DÜNYADA EKİP ANLAYIŞI
VAR
“Hastanelerde psikolog bulunmaması normal değil. Sadece ilaca
dayalı tedavi anlayışı hakim olduğundan psikolog olmayabiliyor.
Dünyada tedaviler psikolog, sosyal çalışmacı, psikiyatri hemşiresi,
hastanın ailesi ve hastanın içinde olduğu bir ekip tarafından
planlanıyor. Bizde ise tedaviye sadece bir doktor karar veriyor.
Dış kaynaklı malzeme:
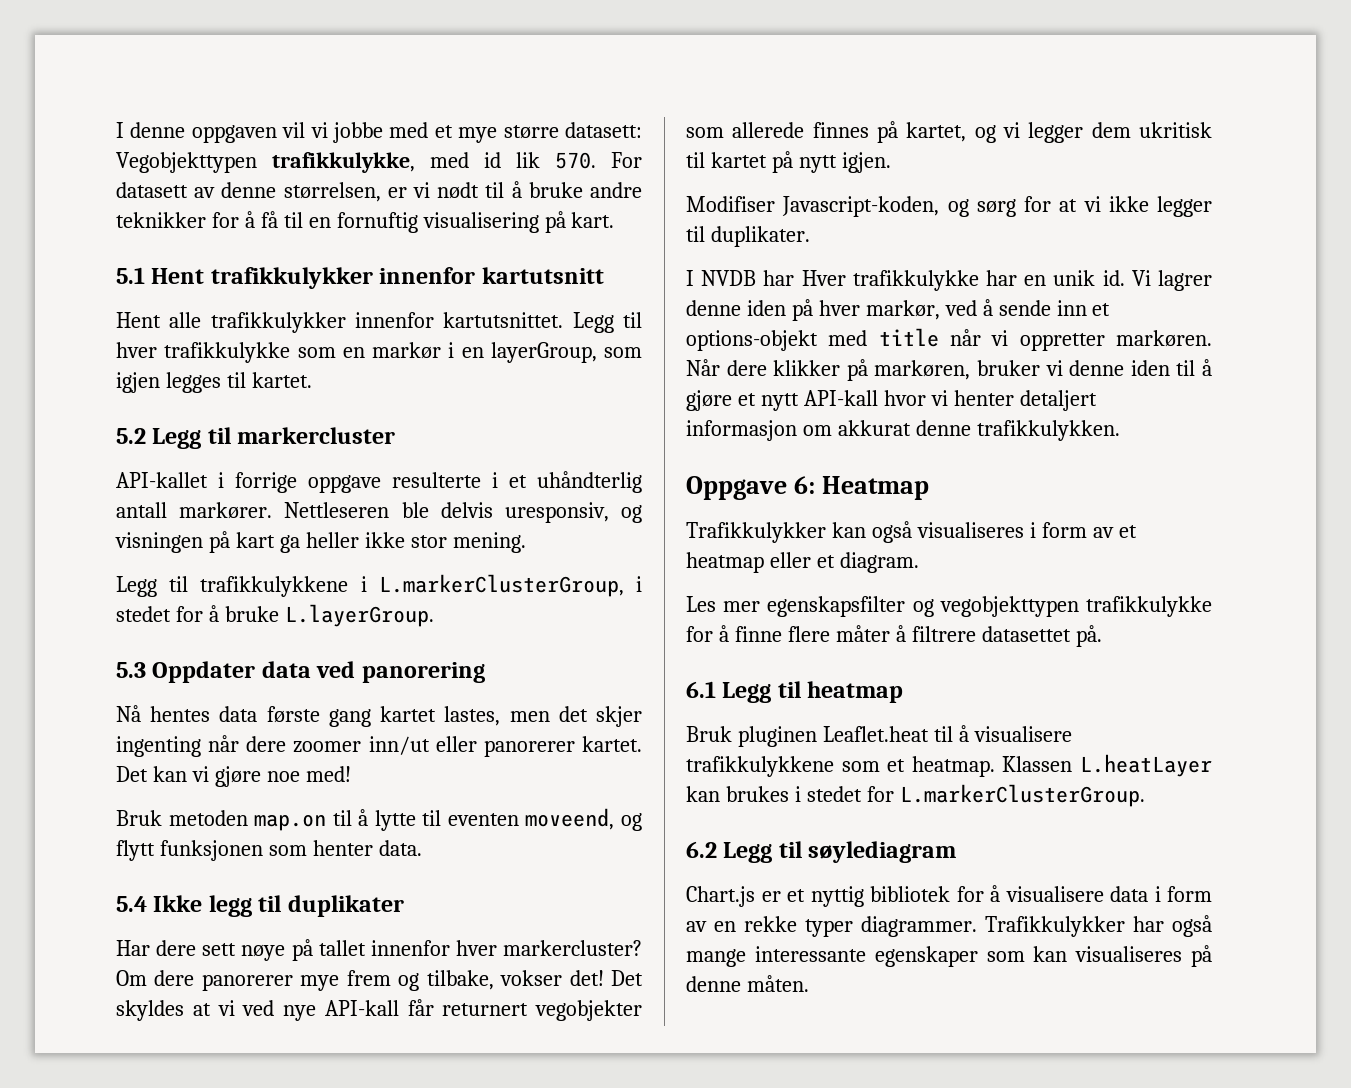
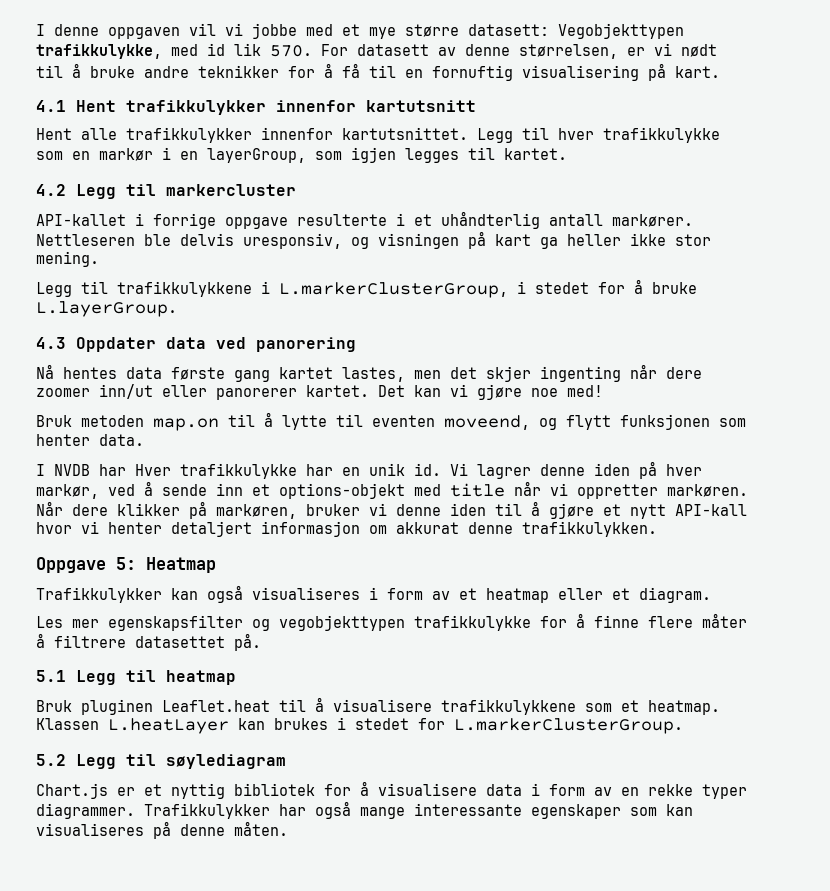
- 5.1 Hent trafikkulykker innenfor kartutsnitt
+ 4.1 Hent trafikkulykker innenfor kartutsnitt
- 5.2 Legg til markercluster
+ 4.2 Legg til markercluster
- 5.3 Oppdater data ved panorering
+ 4.3 Oppdater data ved panorering
- 5.4 Ikke legg til duplikater
- Har dere sett nøye på tallet innenfor hver markercluster? Om dere panorerer mye frem og tilbake, vokser det! Det skyldes at vi ved nye API-kall får returnert vegobjekter som allerede finnes på kartet, og vi legger dem ukritisk til kartet på nytt igjen.
- Modifiser Javascript-koden, og sørg for at vi ikke legger til duplikater.
- Oppgave 6: Heatmap
+ Oppgave 5: Heatmap
- 6.1 Legg til heatmap
+ 5.1 Legg til heatmap
- 6.2 Legg til søylediagram
+ 5.2 Legg til søylediagram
Hastanelerde cinsel taciz vakasıyla karşılaşmadık. Ancak cinsel
taciz vakasıyla gelen kişilere yeterli yardım yapılmıyor.”
DOKTORLAR DİKKAT
ETMELİ
“Dayağın bu kadar çok olduğunu bilmiyorduk. Hastalarla teke tek
yaptığımız görüşmelerde ortaya çıktı. Bu şiddetten hemşireler ne
kadar sorumlu, doktorlar biliyor mu muhtemelen bilmiyor. Ama
bilmeleri gerekir. Hizmetlilerin şiddet eğilimi tüm dünyada bir
sorun. Dayağı daha çok en alt kademe olan ve hastalarla doğrudan
ilişkisi olan hizmetliler uyguluyor. Doktorlar, kendi
servislerindeki hizmetlileri daha dikkatli izlesinler. Bu
hastaneler bir tedavi merkezi, cezalandırma merkezi değil.